The Hinterhaus feels more sophisticated, with upright bass, marimba and clarinet adding depth. The only electric instrument is the keyboard on “Dust & Wax,” a contribution from Janis Ian, who volunteered her services after contributing to Grassie’s Kickstarter campaign.

“She’s been a really wonderful supporter and mentor,” Grassie says of the Grammy winner — though the two haven’t actually met. Ian recorded her part in Nashville, with Sickafoose producing via Skype.

In many ways, The Hinterhaus is a traveling record. On the flirty “Back to Your Flat,” Grassie savors a one-night stand in a foreign land, while on the wistful “Borrowed or Begged,” she dreams of home while on a long train ride.

But it’s “The Canonization of Margot Price” that has the deepest roots in Europe. As a tween visiting Italy, Grassie was horrified by stories of sainted women who’d given up their lives rather than their chastity. Years later, a friend’s struggle with bulimia shed light on the ways in which women continue to be tortured by and for their bodies. Those experiences come together in the song.

“I saw her there/ Through the bathroom door,” Grassie sings, “Purging herself/ Of the shame that rotted in her gut/ Until she was no more than a relic.”

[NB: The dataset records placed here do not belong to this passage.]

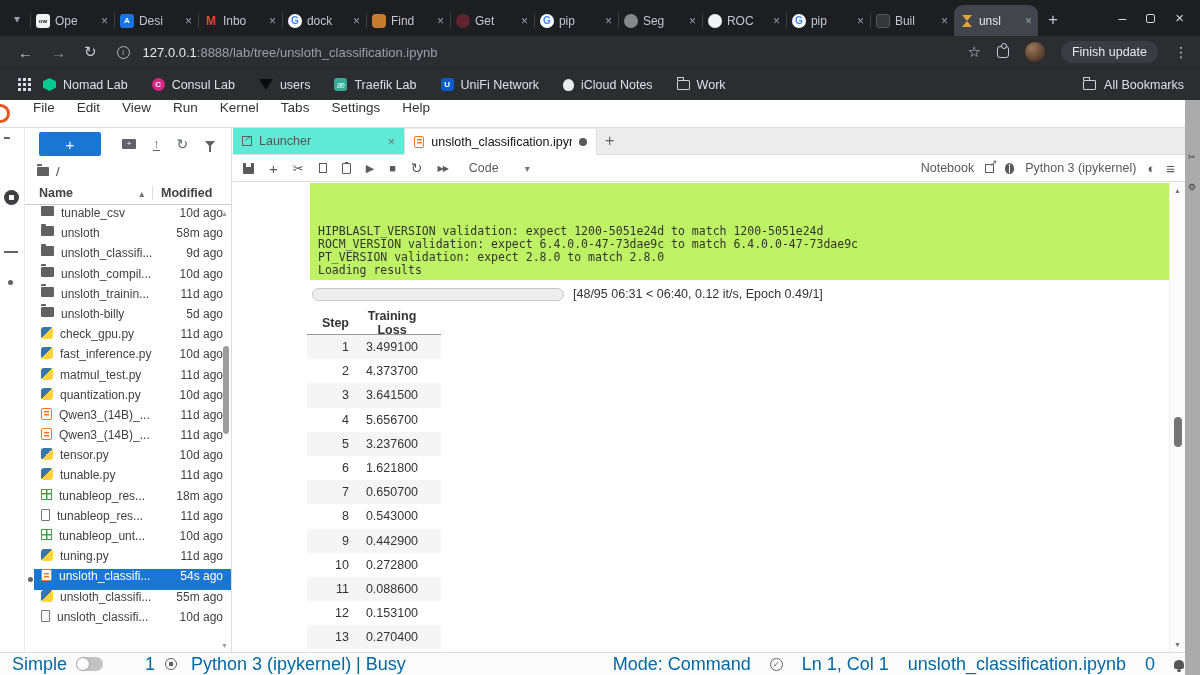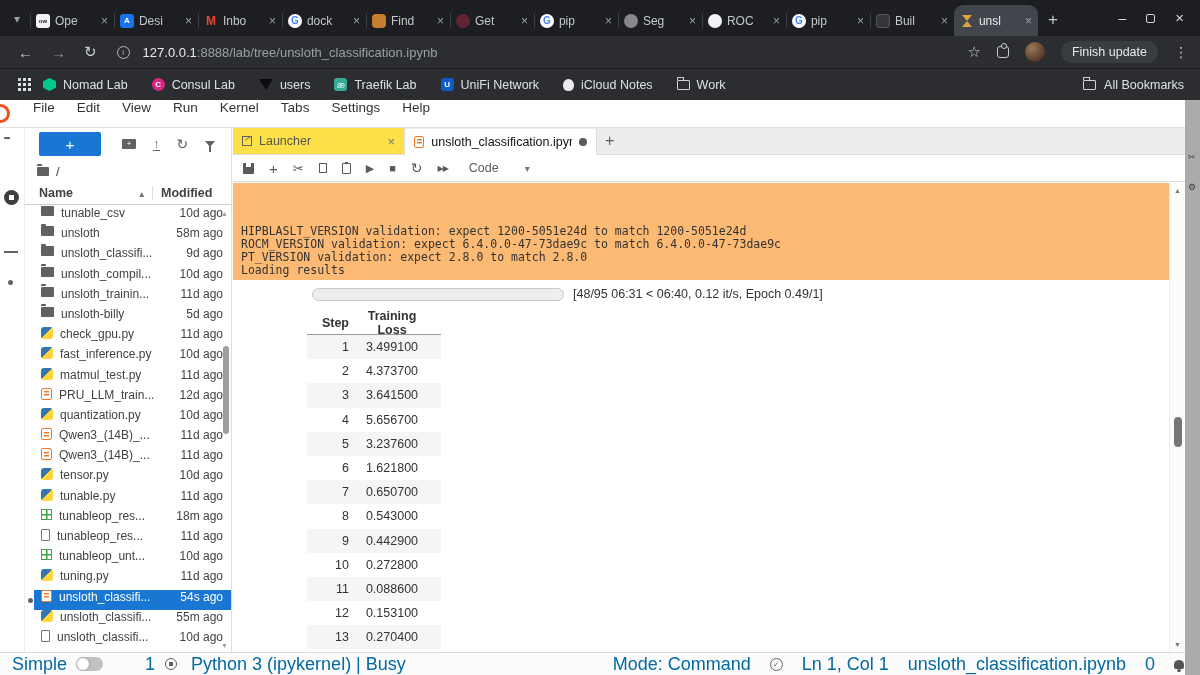--- a/index.html
+++ b/index.html
@@ -133,7 +133,7 @@
 
   .dock{position:absolute;left:233px;top:128px;right:15px;bottom:23px;background:#fff}
   .docktabs{height:27px;background:#ececec;border-bottom:1px solid #ddd;display:flex;align-items:flex-end}
-  .dtab{height:26px;display:flex;align-items:center;gap:7px;padding:0 9px;font-size:12.5px;color:#555;background:#fde047;border-right:1px solid #ddd}
+  .dtab{height:26px;display:flex;align-items:center;gap:7px;padding:0 9px;font-size:12.5px;color:#555;background:#5eead4;border-right:1px solid #ddd}
   .dtab.launcher{width:172px}
   .dtab.active{width:192px;background:#fff;color:#111;margin-bottom:-1px;border-bottom:1px solid #fff}
   .launch-ic{width:10px;height:10px;border:1.4px solid #616161;position:relative;flex:none}

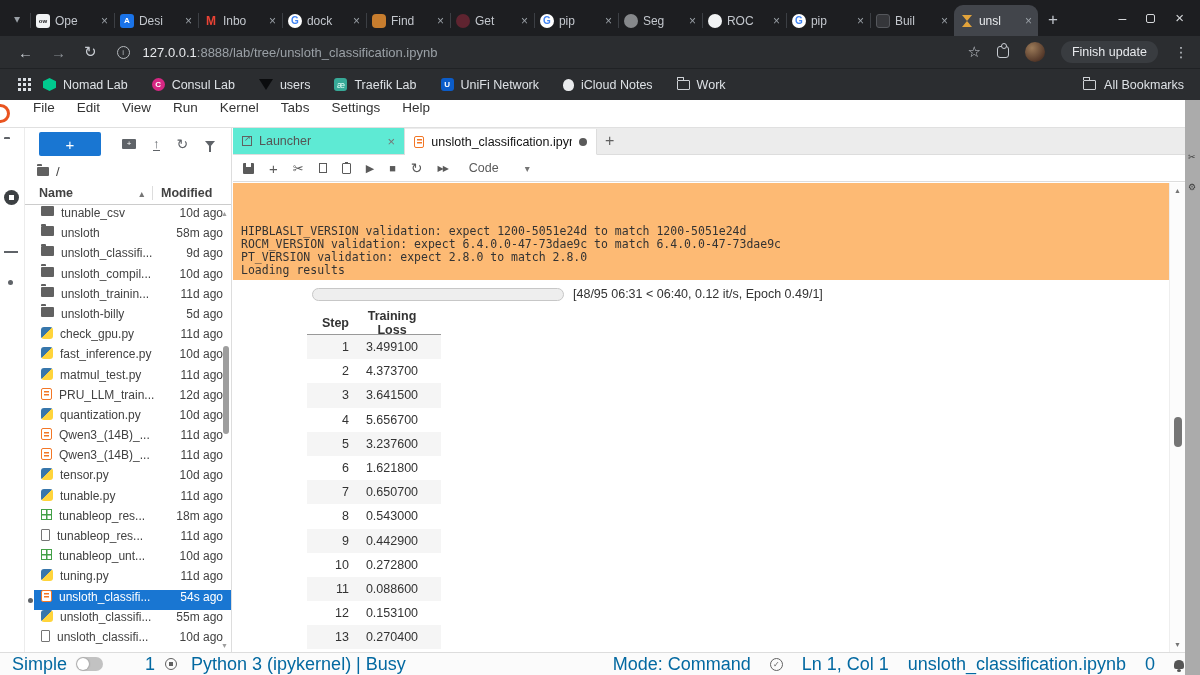--- a/index.html
+++ b/index.html
@@ -586,6 +586,14 @@
       <span>Code</span>
       <span class="g-caret"></span>
     </span>
+    <span class="tb-right">
+      <span>Notebook</span>
+      <span class="extlink"></span>
+      <span class="bug-ic"></span>
+      <span>Python 3 (ipykernel)</span>
+      <span class="g-half"></span>
+      <span class="g-burger"></span>
+    </span>
   </div>
 
   <div class="nbcontent">

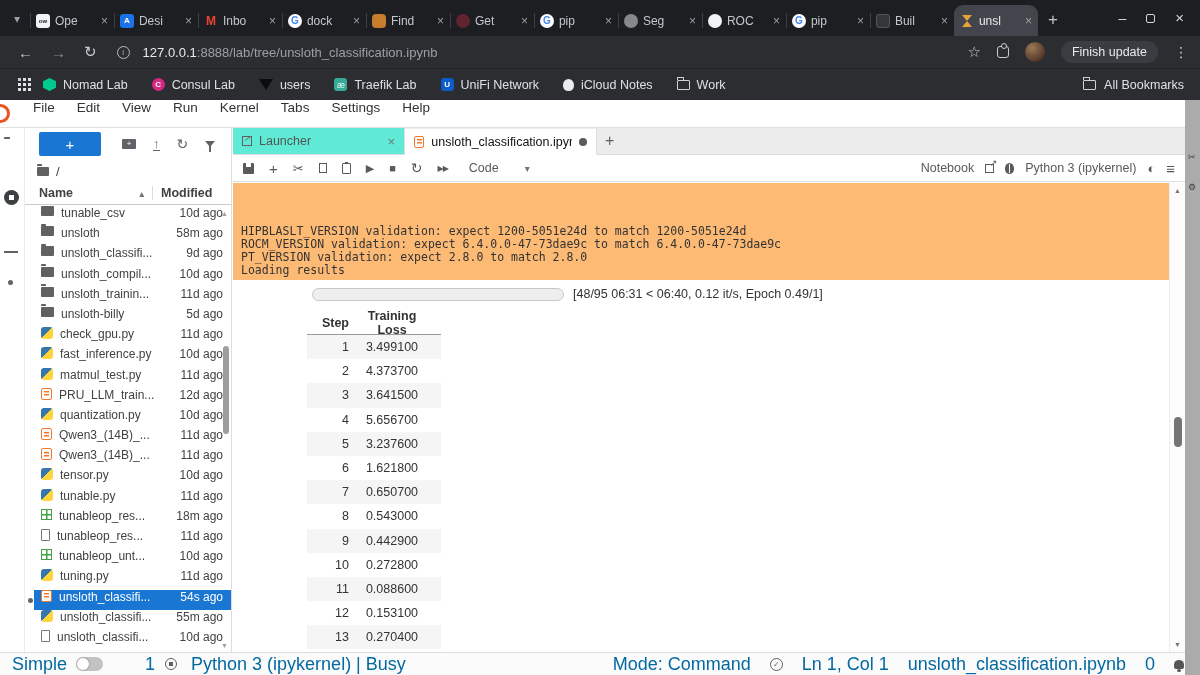--- a/index.html
+++ b/index.html
@@ -168,7 +168,7 @@
   .g-burger::before{content:"≡";font-size:15px}
 
   .nbcontent{position:absolute;left:0;top:55px;right:16px;bottom:0;overflow:hidden;background:#fff}
-  .stderr{background:#fdba74;padding:3px 8px;font-family:"DejaVu Sans Mono",monospace;
+  .stderr{margin-left:77px;background:#bef264;padding:3px 8px;font-family:"DejaVu Sans Mono",monospace;
           font-size:11.5px;line-height:13px;color:#333;white-space:pre}
   .stderr div{height:13px;overflow:hidden}
   .progress-row{display:flex;align-items:center;margin:7px 0 0 79px;font-size:12.5px;color:#333}

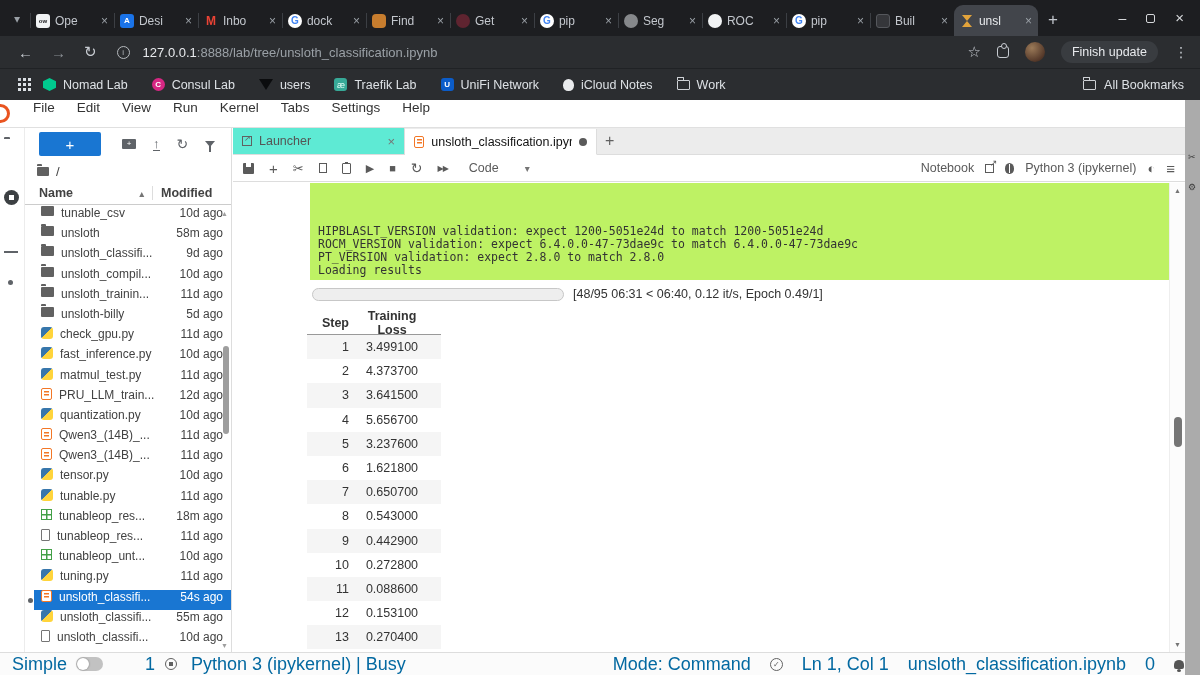--- a/index.html
+++ b/index.html
@@ -461,12 +461,6 @@
         <span class="fmod">11d ago</span>
       </div>
 
-      <div class="frow">
-
-        <span class="ficon ico-nb"></span>
-        <span class="fname">PRU_LLM_train...</span>
-        <span class="fmod">12d ago</span>
-      </div>
 
       <div class="frow">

Grassie kept The Hinterhaus to herself for three seasons. “It’s sort of a dark record,” she says, “and that’s one of the reasons why I wanted to wait and release it in winter.” But now that it’s finally here, she’s going away, leaving for a tour of Italy in March, then heading back to Berlin, where she plans to set up a home base. It’s been easier to gain traction overseas, she says, so it makes sense to spend more time there, but it’s not without a cost: “I just seem to earn more when I tour there. I lose a lot of that when I fly back and forth.”

Though she hopes to return to Philadelphia in September, international plans have many moving parts. If anyone knows that, it’s Grassie.